• **Problem statement**: Take the line that contains "- Special’s Ryan" as the first line and the last line of the material below as the final one; reproduce exactly the lines between, inclusive.

• **Records shown**:
- - -

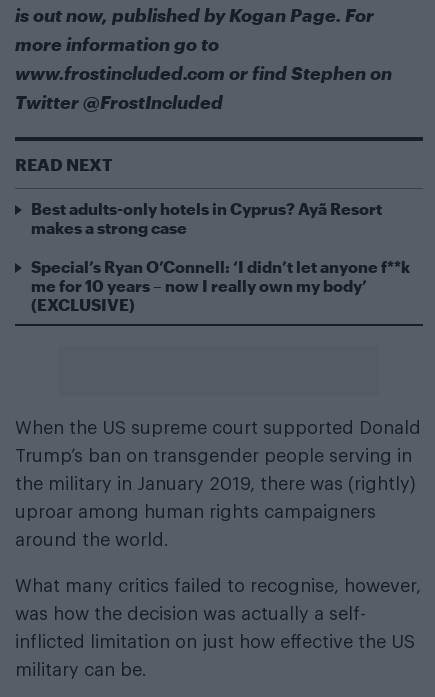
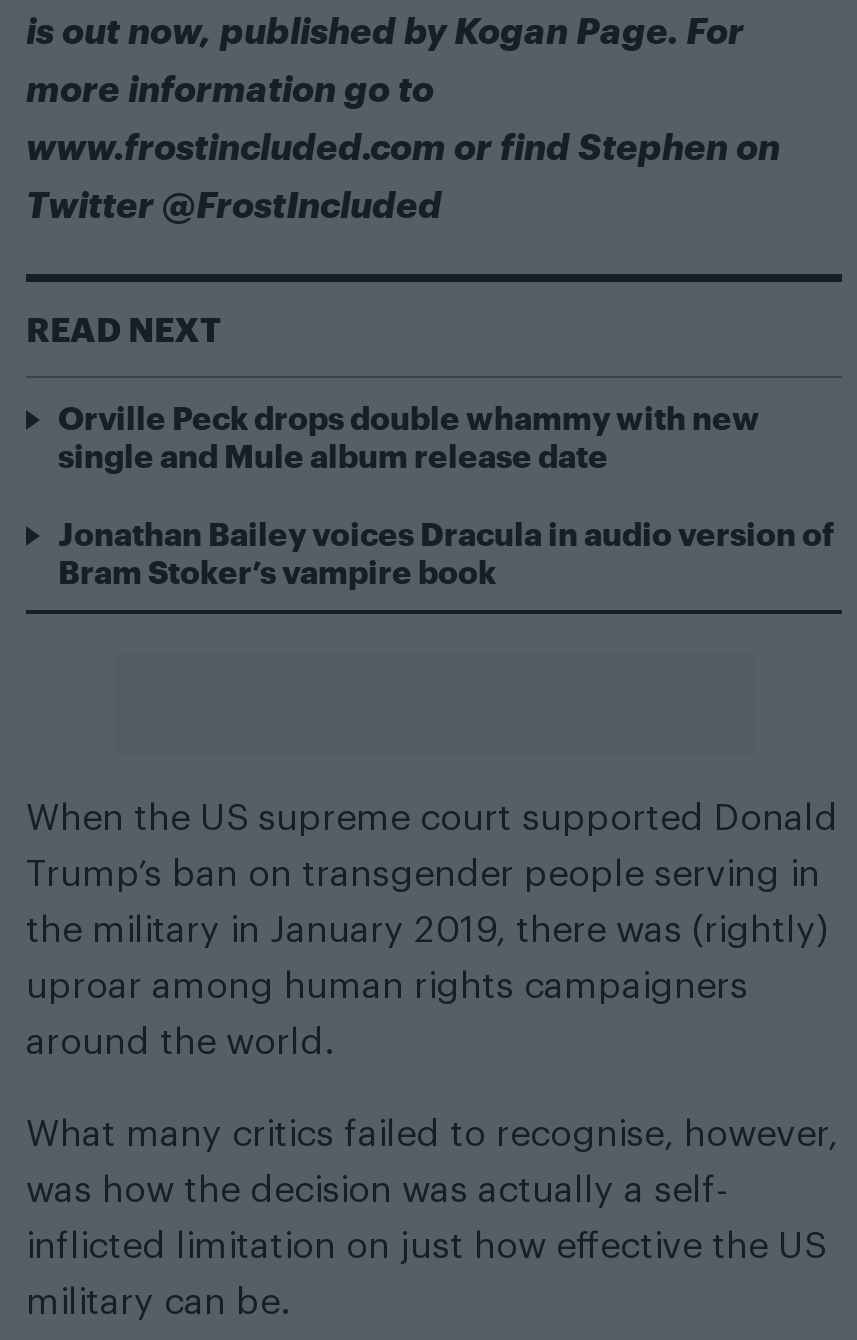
- Best adults-only hotels in Cyprus? Ayã Resort
- makes a strong case
+ Orville Peck drops double whammy with new
+ single and Mule album release date

- Special’s Ryan O’Connell: ‘I didn’t let anyone f**k
- me for 10 years – now I really own my body’
- (EXCLUSIVE)
+ Jonathan Bailey voices Dracula in audio version of
+ Bram Stoker’s vampire book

- - -

• **Expected output**:
- Special’s Ryan O’Connell: ‘I didn’t let anyone f**k
- me for 10 years – now I really own my body’
- (EXCLUSIVE)
+ Jonathan Bailey voices Dracula in audio version of
+ Bram Stoker’s vampire book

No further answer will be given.